Whenever the urge comes to pull the trigger on purchasing that EP, a question at the heart of Spitznagel’s book flashes like a red light. Is it really possible to reclaim a part of yourself through the possession of an object from your past? If I buy that out-of-print, self-released debut from that old local dream pop group for a mere $7 (even though my original copy was a dollar bin rescue), what missing piece of my former self might really be restored? It was short-sighted to cast off Gorky’s Zygotic Mynci’s Bwyd Time and Heavy Stereo’s Deja Voodoo, but surely not all of those obscure 1990s albums can be talismans of youth. If they can be, it’s going to start adding up.
Gathering vinyl these days, a dinged up old slab off wax with its own life story has as much allure to me as something new. A record with a history behind it, even one that isn’t shared with your own, has a different kind of value -- especially for those who like the smell of damp basement-aged cardboard. As a parent on a budget looking to justify acquiring outdated media, rarity is of little allure from a buying perspective. Who cares about a record no one has heard of that you can hardly take out of the sleeve for fear of dropping its market value? Finding that copy of Frampton Comes Alive! for a dollar means getting to claim a tiny piece of populist history, even if you weren’t actually alive yourself when it happened.
After one of his Tim Peaks festivals on the Isle of Wight, Burgess reached out to Oxfam for record donations.
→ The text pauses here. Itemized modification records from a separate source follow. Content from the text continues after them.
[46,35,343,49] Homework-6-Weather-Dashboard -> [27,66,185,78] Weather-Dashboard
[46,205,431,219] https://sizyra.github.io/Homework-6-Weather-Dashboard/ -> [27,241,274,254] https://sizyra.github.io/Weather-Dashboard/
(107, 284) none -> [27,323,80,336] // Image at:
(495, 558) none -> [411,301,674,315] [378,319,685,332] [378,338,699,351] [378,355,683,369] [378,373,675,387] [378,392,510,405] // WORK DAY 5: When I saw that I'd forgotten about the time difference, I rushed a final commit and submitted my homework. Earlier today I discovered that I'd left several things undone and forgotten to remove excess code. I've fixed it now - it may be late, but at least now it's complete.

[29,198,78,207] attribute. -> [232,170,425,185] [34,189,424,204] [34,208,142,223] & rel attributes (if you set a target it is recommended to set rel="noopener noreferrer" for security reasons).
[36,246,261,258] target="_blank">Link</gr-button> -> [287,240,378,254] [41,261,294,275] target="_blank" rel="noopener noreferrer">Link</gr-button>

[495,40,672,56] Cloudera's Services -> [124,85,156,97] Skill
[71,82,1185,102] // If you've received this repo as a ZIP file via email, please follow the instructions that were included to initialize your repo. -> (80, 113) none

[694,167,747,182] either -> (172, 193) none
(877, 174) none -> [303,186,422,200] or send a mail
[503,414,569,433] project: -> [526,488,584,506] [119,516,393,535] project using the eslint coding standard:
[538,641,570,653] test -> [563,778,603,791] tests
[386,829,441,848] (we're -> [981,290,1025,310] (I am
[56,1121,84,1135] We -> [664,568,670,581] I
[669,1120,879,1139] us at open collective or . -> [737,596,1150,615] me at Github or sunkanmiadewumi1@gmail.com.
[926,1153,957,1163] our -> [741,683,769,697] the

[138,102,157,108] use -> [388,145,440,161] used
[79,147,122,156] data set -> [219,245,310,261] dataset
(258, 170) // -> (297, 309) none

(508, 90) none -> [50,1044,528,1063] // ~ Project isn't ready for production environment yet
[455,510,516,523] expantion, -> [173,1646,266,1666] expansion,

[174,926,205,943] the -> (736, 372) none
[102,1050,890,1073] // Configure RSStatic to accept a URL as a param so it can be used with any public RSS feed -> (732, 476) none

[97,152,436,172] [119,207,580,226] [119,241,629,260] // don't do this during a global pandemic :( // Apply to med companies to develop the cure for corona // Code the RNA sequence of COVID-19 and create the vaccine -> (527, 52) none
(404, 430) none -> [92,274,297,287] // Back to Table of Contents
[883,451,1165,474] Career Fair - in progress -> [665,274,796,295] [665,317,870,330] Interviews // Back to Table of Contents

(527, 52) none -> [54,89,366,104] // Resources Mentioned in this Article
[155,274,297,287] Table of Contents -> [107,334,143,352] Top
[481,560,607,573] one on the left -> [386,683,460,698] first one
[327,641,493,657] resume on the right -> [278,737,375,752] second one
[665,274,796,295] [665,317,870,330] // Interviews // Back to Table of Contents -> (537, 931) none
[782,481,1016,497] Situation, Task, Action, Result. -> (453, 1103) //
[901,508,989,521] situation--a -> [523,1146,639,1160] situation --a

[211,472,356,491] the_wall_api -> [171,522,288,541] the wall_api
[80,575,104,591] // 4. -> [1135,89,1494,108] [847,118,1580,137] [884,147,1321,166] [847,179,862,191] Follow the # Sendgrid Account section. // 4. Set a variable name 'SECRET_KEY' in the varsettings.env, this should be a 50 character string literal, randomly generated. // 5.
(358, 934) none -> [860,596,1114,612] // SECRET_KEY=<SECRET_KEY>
He recalls finding in one box sent by the charity shop “...a rare Beatles release in mono”, but the previous owner, Clarke, had written his name on the front, which chopped the value down to a fraction of the £2,000 a clean copy would fetch. “Ah well,” Burgess concedes, “that’s the thing about records -- they’re living, breathing things.” They are indeed, and if Desmond helped keep the price down on the copy of the Band’s Music from Big Pink that I picked up over the holidays by writing his name on the back, then that’s all the better.